== Segment start ==

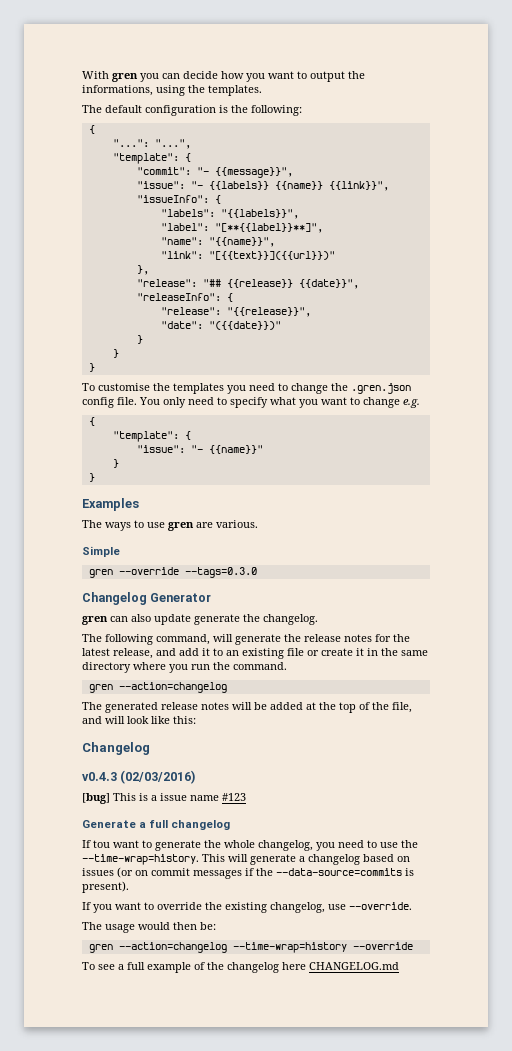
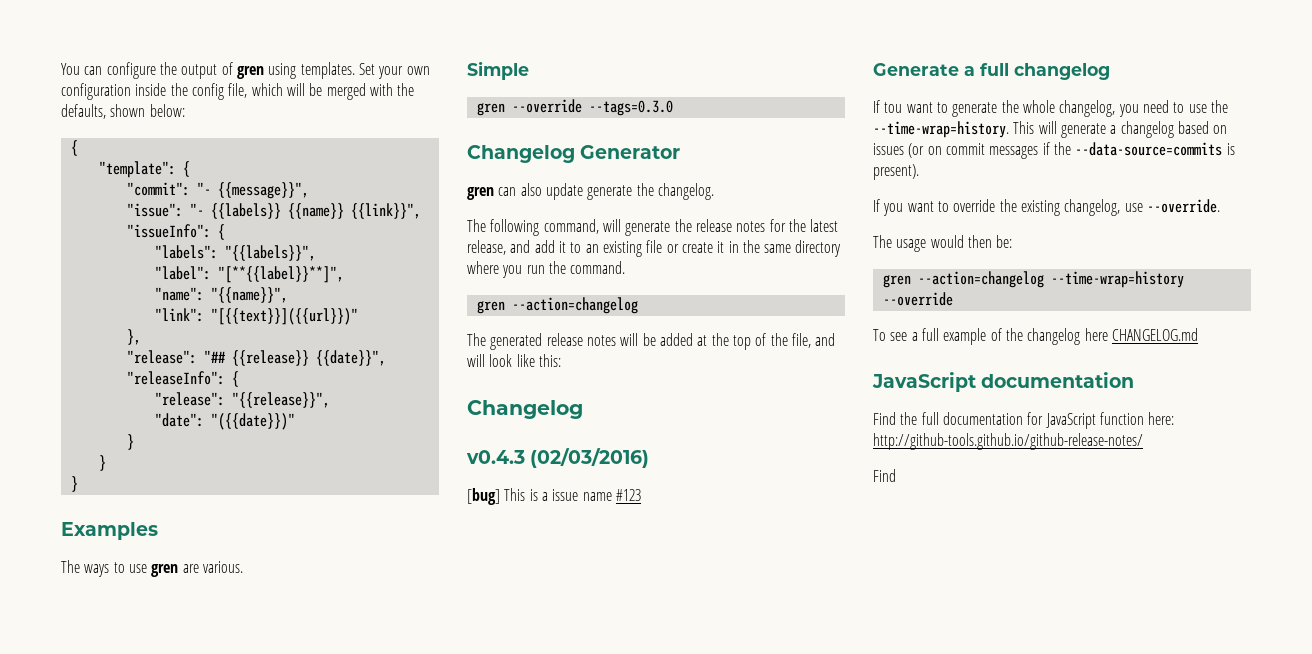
[82,71,365,82] [82,85,262,96] [82,105,302,116] [88,125,95,134] [112,139,191,149] With gren you can decide how you want to output the informations, using the templates. // The default configuration is the following: // { // "...": "...", -> [61,62,430,79] [61,83,415,100] [61,104,185,119] [70,140,78,156] You can configure the output of gren using templates. Set your own configuration inside the config file, which will be merged with the defaults, shown below: // {
[82,383,411,394] [82,397,420,408] [88,417,95,426] [112,431,191,442] [136,445,263,454] [112,459,119,468] [88,473,95,482] // To customise the templates you need to change the .gren.json config file. You only need to specify what you want to change e.g. // { // "template": { // "issue": "- {{name}}" // } // } -> (78, 484) none
(399, 966) none -> [872,372,1135,392] [873,412,1175,429] [873,433,1143,450] [873,469,896,482] // JavaScript documentation // Find the full documentation for JavaScript function here: http://github-tools.github.io/github-release-notes/ // Find

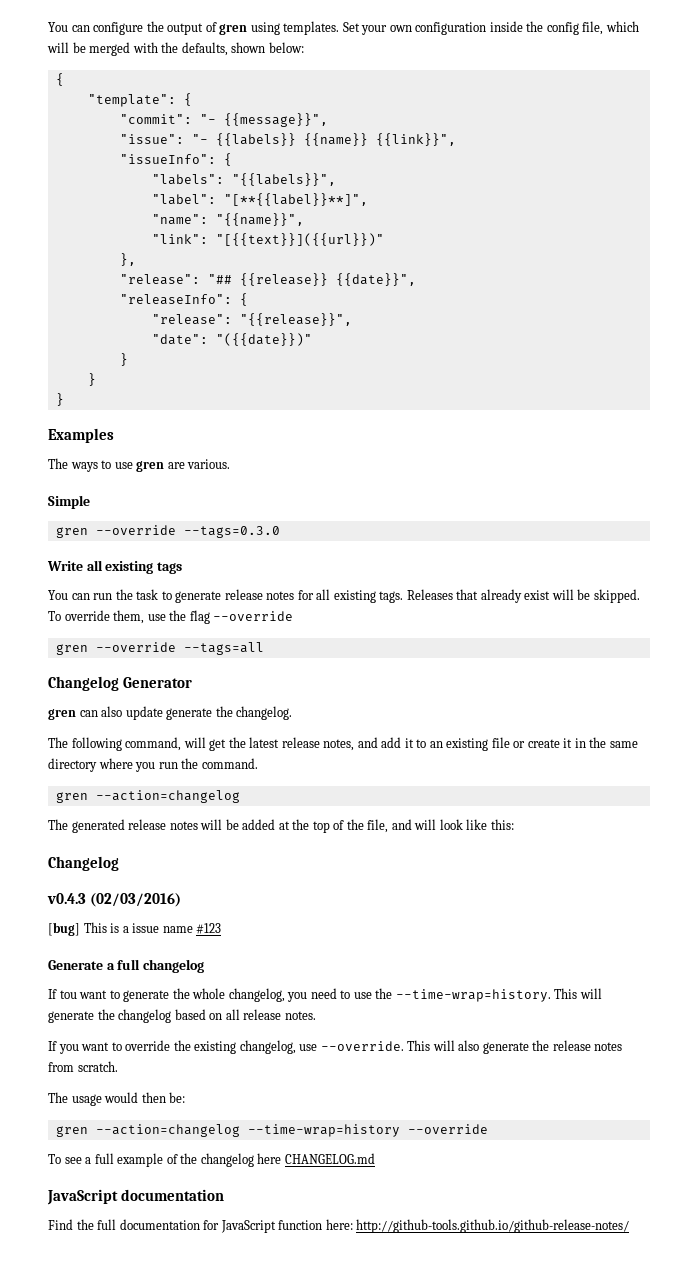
(673, 108) none -> [47,560,182,574] [48,589,640,603] [48,610,294,624] [55,642,264,655] // Write all existing tags // You can run the task to generate release notes for all existing tags. Releases that already exist will be skipped. To override them, use the flag --override // gren --override --tags=all
[625,219,839,236] [467,240,506,255] generate the release notes for the latest release, -> [209,737,355,751] get the latest release notes,
[1110,125,1117,134] a -> [97,1009,115,1020] the
[873,142,1235,159] [873,164,919,180] issues (or on commit messages if the --data-source=commits is present). -> [225,1009,316,1020] all release notes.
(1220, 206) none -> [407,1040,623,1054] [48,1061,118,1072] This will also generate the release notes from scratch.
[873,469,896,482] // Find -> (630, 1226) none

== Segment end ==

Beginning at the line that contains "[82,383,411,394] [82,397,420,408] [88,417,95,426]", transcribe it and every later line through the last line of the data above, exactly, and drop the pictures.

▶ **Completed exercise**:
[82,383,411,394] [82,397,420,408] [88,417,95,426] [112,431,191,442] [136,445,263,454] [112,459,119,468] [88,473,95,482] // To customise the templates you need to change the .gren.json config file. You only need to specify what you want to change e.g. // { // "template": { // "issue": "- {{name}}" // } // } -> (78, 484) none
(399, 966) none -> [872,372,1135,392] [873,412,1175,429] [873,433,1143,450] [873,469,896,482] // JavaScript documentation // Find the full documentation for JavaScript function here: http://github-tools.github.io/github-release-notes/ // Find

(673, 108) none -> [47,560,182,574] [48,589,640,603] [48,610,294,624] [55,642,264,655] // Write all existing tags // You can run the task to generate release notes for all existing tags. Releases that already exist will be skipped. To override them, use the flag --override // gren --override --tags=all
[625,219,839,236] [467,240,506,255] generate the release notes for the latest release, -> [209,737,355,751] get the latest release notes,
[1110,125,1117,134] a -> [97,1009,115,1020] the
[873,142,1235,159] [873,164,919,180] issues (or on commit messages if the --data-source=commits is present). -> [225,1009,316,1020] all release notes.
(1220, 206) none -> [407,1040,623,1054] [48,1061,118,1072] This will also generate the release notes from scratch.
[873,469,896,482] // Find -> (630, 1226) none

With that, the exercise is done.